Die Märchenstunde der Euro-Retter

Aufatmen in der EU: Spaniens Finanzen sind so weit saniert, dass sich das Land sogar wieder eine sozialistische Regierung leisten kann, und Griechenlands linker Premier Tsipras trägt wieder Krawatte – als Zeichen dafür, dass sein Land die Krise überwunden hat. Alles Theater. Ein Blick hinter die Kulissen.

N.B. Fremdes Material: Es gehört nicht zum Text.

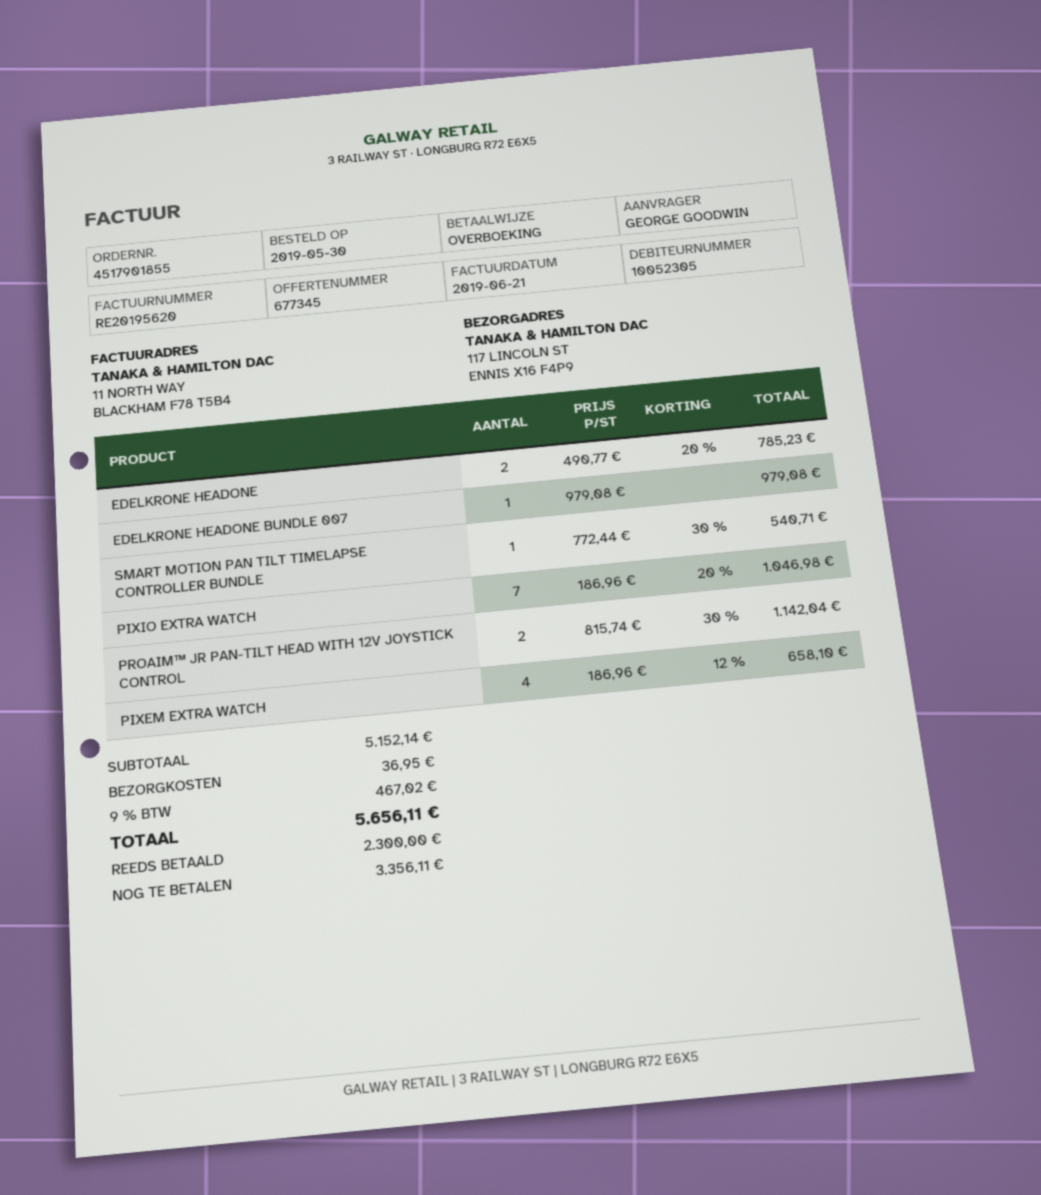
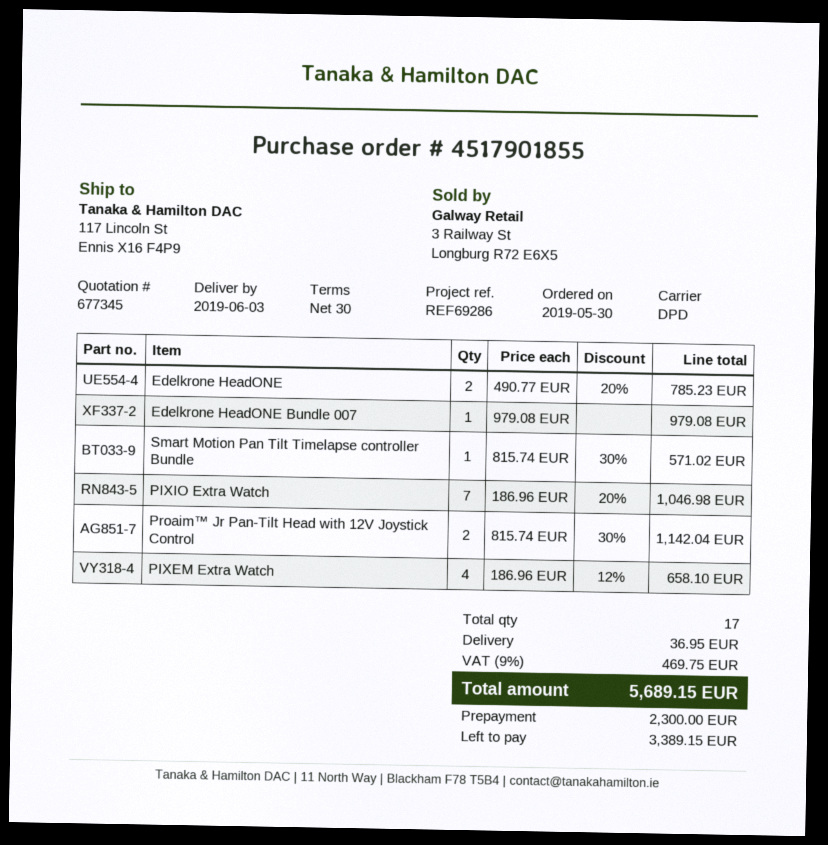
SMART MOTION PAN TILT TIMELAPSE CONTROLLER BUNDLE: 1 x 772.44 - 30% = 540.71 -> 1 x 815.74 - 30% = 571.02
tax: 9% = 467.02 -> 9% = 469.75
total: 5656.11 -> 5689.15
balance: 3356.11 -> 3389.15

Voraussichtlich Ende Mai nächsten Jahres wählen die Bürger in den Staaten der EU ein neues Europäisches Parlament. Dieses Mal vermutlich ohne Beteiligung der Briten, die sich in der Brexit-Abstimmung im Juni 2016 für einen Austritt aus der EU ausgesprochen haben. Nach Finanz-, Euro- und Migrantenfiasko fürchten die etablierten Parteien diese Abstimmung – und zwar aus gutem Grund. Wird die Wahlbeteiligung, die beim letzten EU-weiten Urnengang gerade einmal bei 43,09 Prozent lag (gegenüber fast 62 Prozent im Jahr 1979), weiter sinken? Werden jene Parteien an Stimmen gewinnen, die der Mainstream als »rechtspopulistisch« diffamiert? Beides erscheint aus heutiger Sicht ziemlich wahrscheinlich.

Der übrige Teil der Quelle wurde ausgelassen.